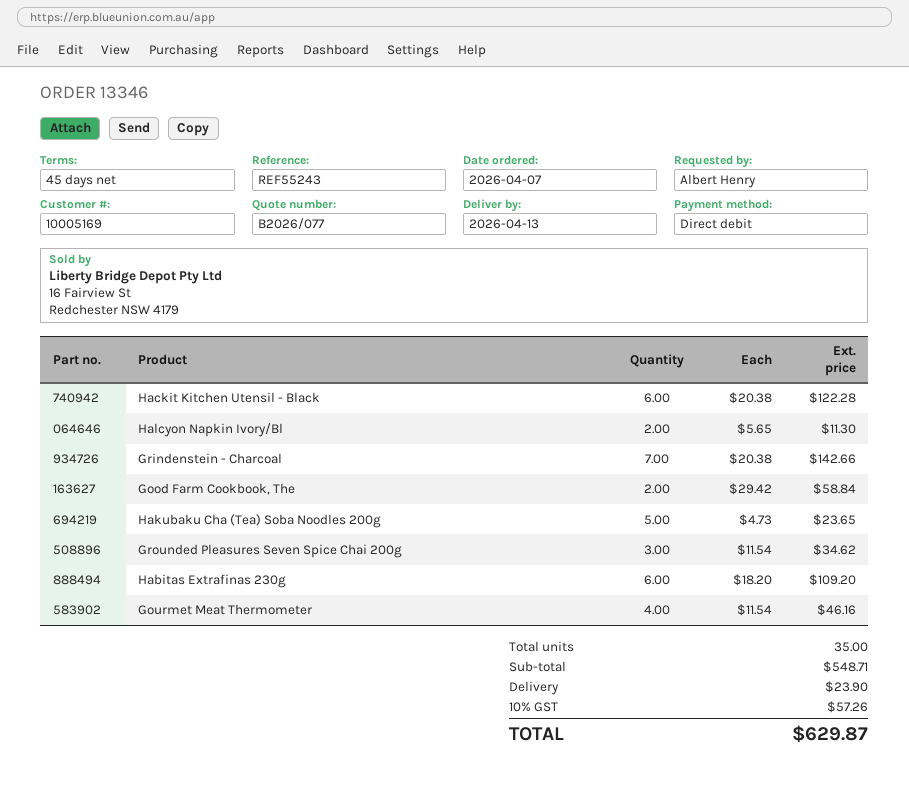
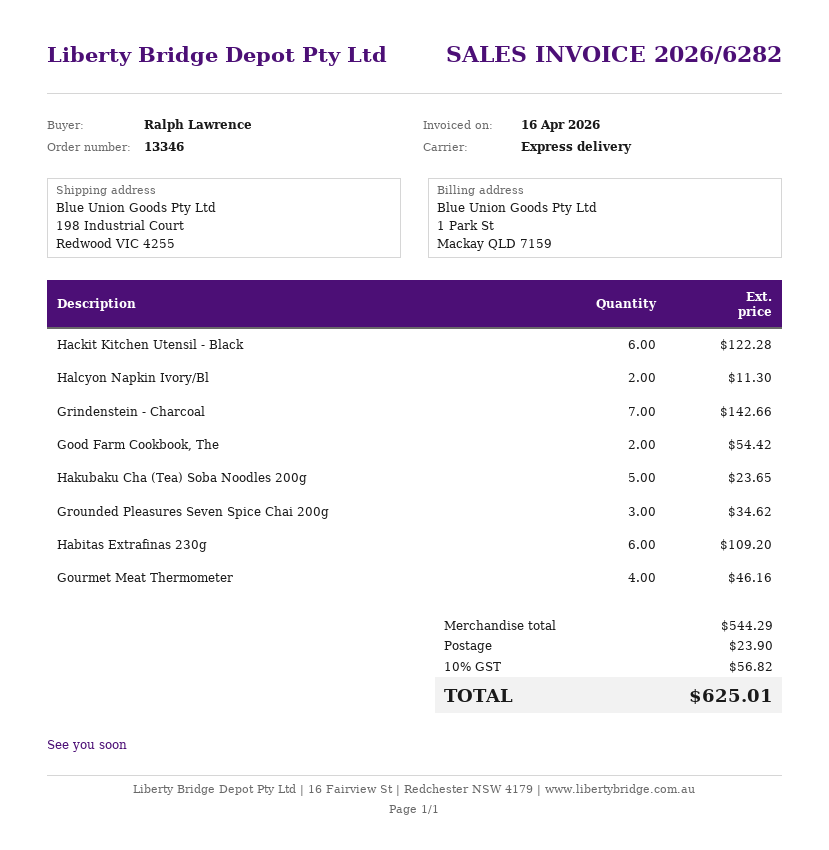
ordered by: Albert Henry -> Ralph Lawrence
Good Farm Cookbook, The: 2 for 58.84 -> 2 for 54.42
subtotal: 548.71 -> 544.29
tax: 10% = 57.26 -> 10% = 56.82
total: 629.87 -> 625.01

☆ ☆ ☆ ☆

▶ [What is required] Copy all the entries above exactly as they stand, except for the pictures.

▶ [Expected answer]
ordered by: Albert Henry -> Ralph Lawrence
Good Farm Cookbook, The: 2 for 58.84 -> 2 for 54.42
subtotal: 548.71 -> 544.29
tax: 10% = 57.26 -> 10% = 56.82
total: 629.87 -> 625.01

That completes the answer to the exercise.